RECORDS: Begin

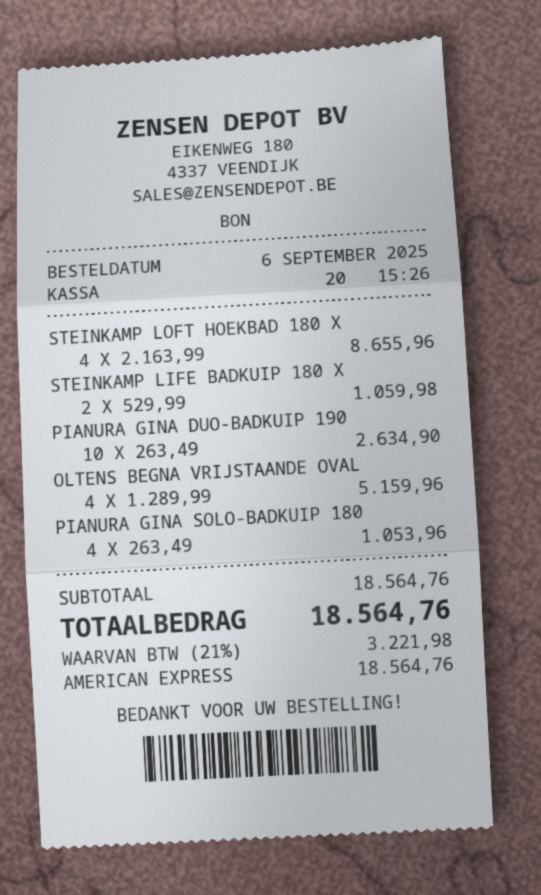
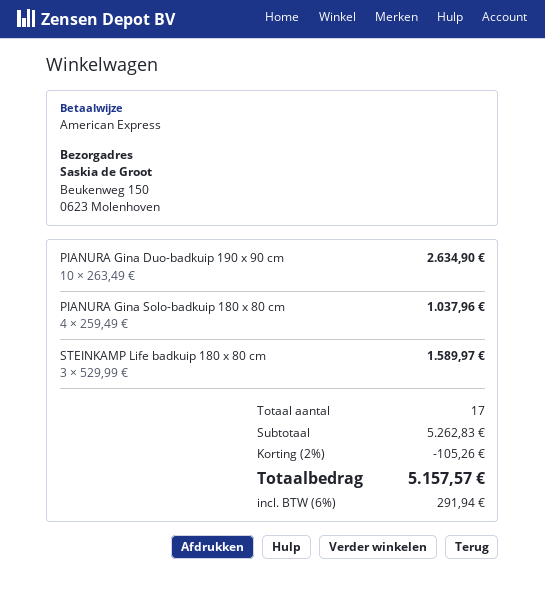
STEINKAMP LOFT HOEKBAD 180 X: 4 x 2163.99 = 8655.96 -> none
STEINKAMP LIFE BADKUIP 180 X: 2 x 529.99 = 1059.98 -> 3 x 529.99 = 1589.97
OLTENS BEGNA VRIJSTAANDE OVAL: 4 x 1289.99 = 5159.96 -> none
PIANURA GINA SOLO-BADKUIP 180: 4 x 263.49 = 1053.96 -> 4 x 259.49 = 1037.96
subtotal: 18564.76 -> 5262.83
discount: none -> 2% = 105.26
tax: 21% = 3221.98 -> 6% = 291.94
total: 18564.76 -> 5157.57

RECORDS: End

→ **EXERCISE PROMPT**
Would you restate word for word every line from the one holding "subtotal: 18564.76 -> 5262.83" to the end of the entries, both ends included?

→ **ANSWER SECTION**
subtotal: 18564.76 -> 5262.83
discount: none -> 2% = 105.26
tax: 21% = 3221.98 -> 6% = 291.94
total: 18564.76 -> 5157.57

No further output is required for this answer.